**PROBLEM STATEMENT:**
Transcribe each entry exactly; skip the images.

**ENTRIES SUPPLIED:**

------------------------------------

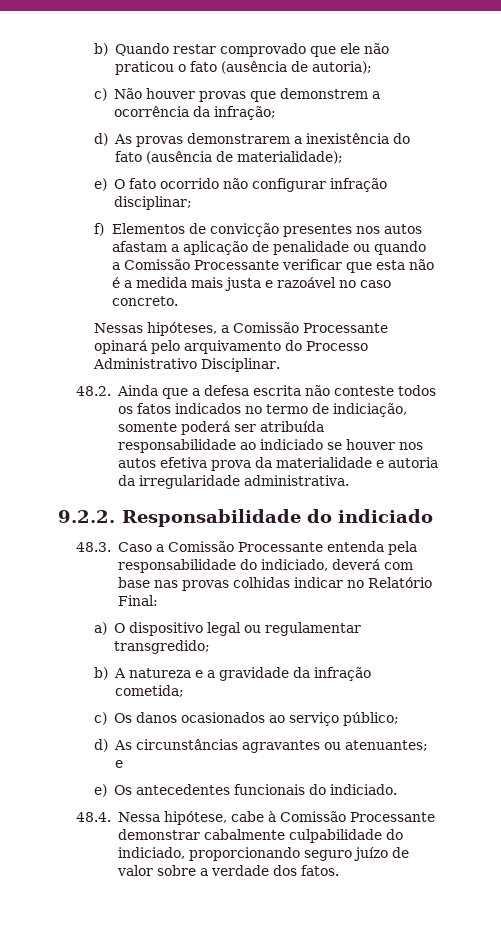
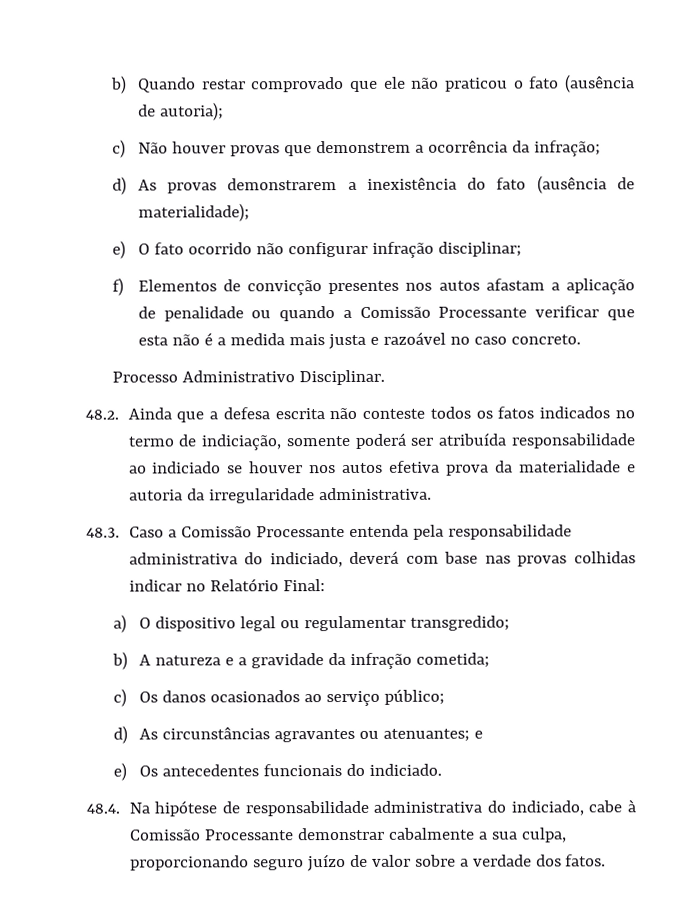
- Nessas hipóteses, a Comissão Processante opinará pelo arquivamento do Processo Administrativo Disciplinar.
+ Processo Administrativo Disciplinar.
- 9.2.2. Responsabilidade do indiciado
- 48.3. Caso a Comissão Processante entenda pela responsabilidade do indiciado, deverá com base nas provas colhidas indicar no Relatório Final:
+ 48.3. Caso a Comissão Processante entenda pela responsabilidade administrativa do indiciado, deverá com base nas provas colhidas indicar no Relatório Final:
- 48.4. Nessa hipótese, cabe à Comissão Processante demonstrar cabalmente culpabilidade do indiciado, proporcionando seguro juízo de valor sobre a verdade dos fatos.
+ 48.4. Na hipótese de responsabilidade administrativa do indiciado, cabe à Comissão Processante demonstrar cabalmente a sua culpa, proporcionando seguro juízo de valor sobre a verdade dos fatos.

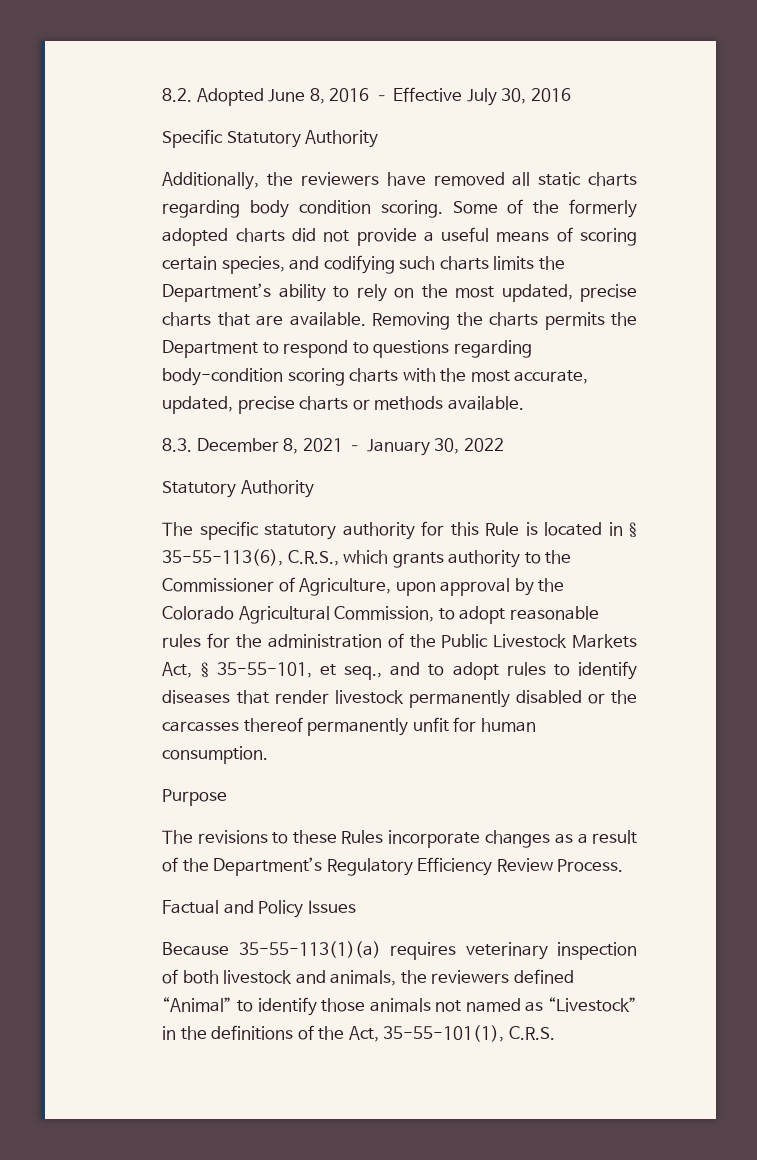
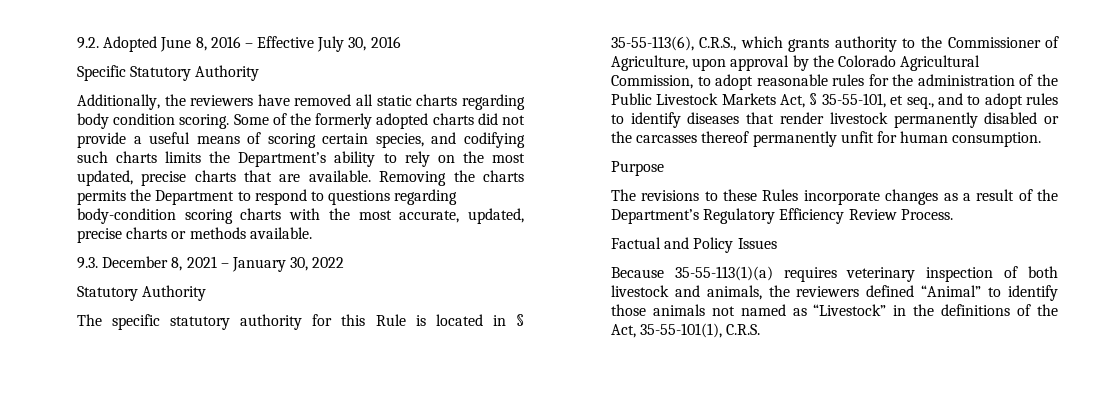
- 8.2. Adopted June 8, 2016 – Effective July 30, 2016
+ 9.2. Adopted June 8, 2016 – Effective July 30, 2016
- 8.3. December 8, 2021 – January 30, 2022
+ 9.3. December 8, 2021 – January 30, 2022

------------------------------------

**RESPONSE:**
- Nessas hipóteses, a Comissão Processante opinará pelo arquivamento do Processo Administrativo Disciplinar.
+ Processo Administrativo Disciplinar.
- 9.2.2. Responsabilidade do indiciado
- 48.3. Caso a Comissão Processante entenda pela responsabilidade do indiciado, deverá com base nas provas colhidas indicar no Relatório Final:
+ 48.3. Caso a Comissão Processante entenda pela responsabilidade administrativa do indiciado, deverá com base nas provas colhidas indicar no Relatório Final:
- 48.4. Nessa hipótese, cabe à Comissão Processante demonstrar cabalmente culpabilidade do indiciado, proporcionando seguro juízo de valor sobre a verdade dos fatos.
+ 48.4. Na hipótese de responsabilidade administrativa do indiciado, cabe à Comissão Processante demonstrar cabalmente a sua culpa, proporcionando seguro juízo de valor sobre a verdade dos fatos.

- 8.2. Adopted June 8, 2016 – Effective July 30, 2016
+ 9.2. Adopted June 8, 2016 – Effective July 30, 2016
- 8.3. December 8, 2021 – January 30, 2022
+ 9.3. December 8, 2021 – January 30, 2022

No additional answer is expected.